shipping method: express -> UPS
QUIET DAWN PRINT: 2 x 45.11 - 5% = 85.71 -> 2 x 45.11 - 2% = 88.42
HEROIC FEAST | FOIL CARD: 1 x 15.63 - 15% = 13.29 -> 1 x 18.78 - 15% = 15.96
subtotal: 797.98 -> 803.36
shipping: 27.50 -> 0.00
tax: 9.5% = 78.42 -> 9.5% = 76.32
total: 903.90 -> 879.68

--

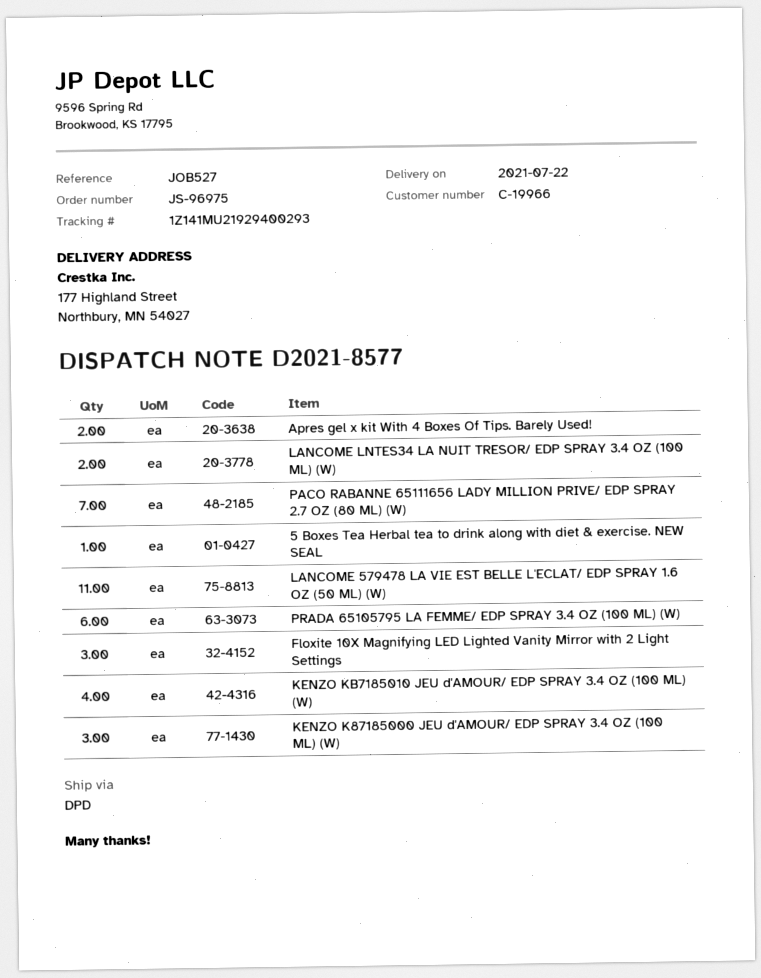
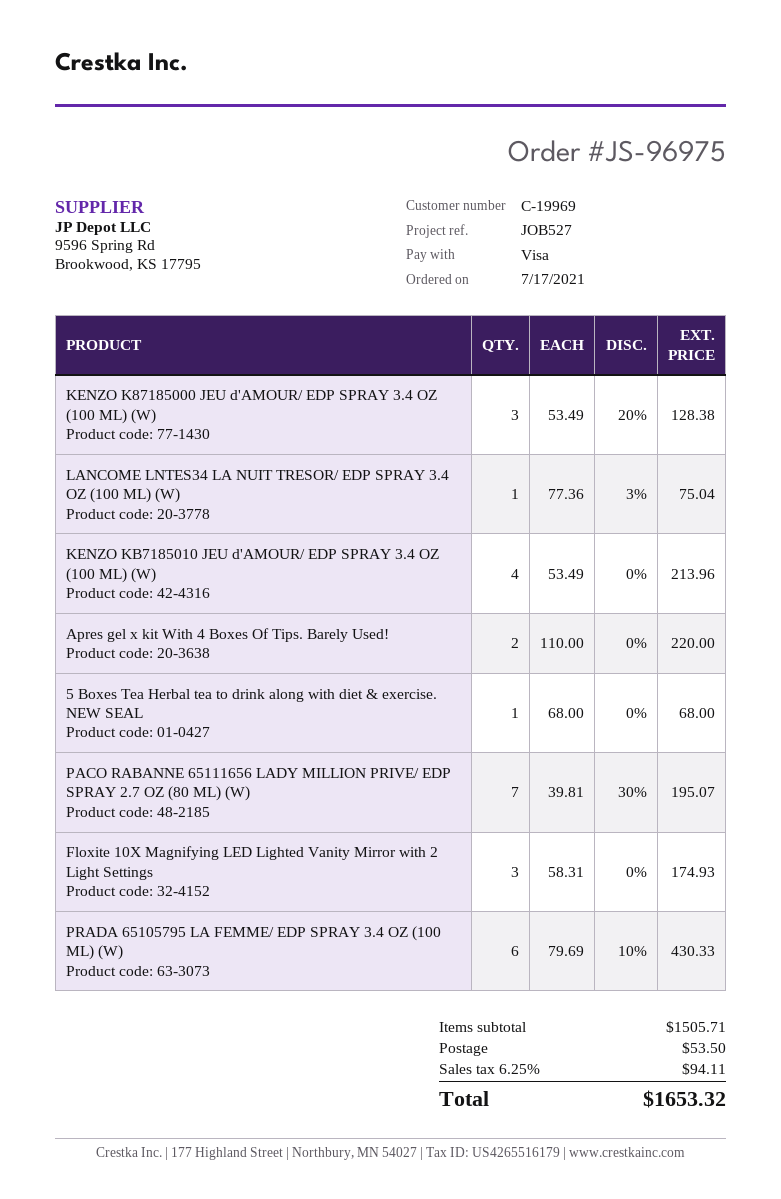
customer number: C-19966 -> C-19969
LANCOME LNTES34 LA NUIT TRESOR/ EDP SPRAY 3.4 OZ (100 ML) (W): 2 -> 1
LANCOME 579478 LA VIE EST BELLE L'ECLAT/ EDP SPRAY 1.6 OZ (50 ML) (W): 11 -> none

# Work item
Look above for the line holding "shipping: 27.50 -> 0.00" and the line holding "total: 903.90 -> 879.68". Retype both, and every line between them, word for word and nothing else.

# Output for this exercise
shipping: 27.50 -> 0.00
tax: 9.5% = 78.42 -> 9.5% = 76.32
total: 903.90 -> 879.68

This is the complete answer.